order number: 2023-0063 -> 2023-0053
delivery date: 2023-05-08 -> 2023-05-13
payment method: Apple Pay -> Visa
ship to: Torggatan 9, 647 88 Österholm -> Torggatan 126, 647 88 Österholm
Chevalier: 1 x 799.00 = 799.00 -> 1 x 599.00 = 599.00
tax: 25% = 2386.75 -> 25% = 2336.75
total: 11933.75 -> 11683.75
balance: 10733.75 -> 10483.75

What you should do:
The material above should be returned exactly, in full.

Solution below:
order number: 2023-0063 -> 2023-0053
delivery date: 2023-05-08 -> 2023-05-13
payment method: Apple Pay -> Visa
ship to: Torggatan 9, 647 88 Österholm -> Torggatan 126, 647 88 Österholm
Chevalier: 1 x 799.00 = 799.00 -> 1 x 599.00 = 599.00
tax: 25% = 2386.75 -> 25% = 2336.75
total: 11933.75 -> 11683.75
balance: 10733.75 -> 10483.75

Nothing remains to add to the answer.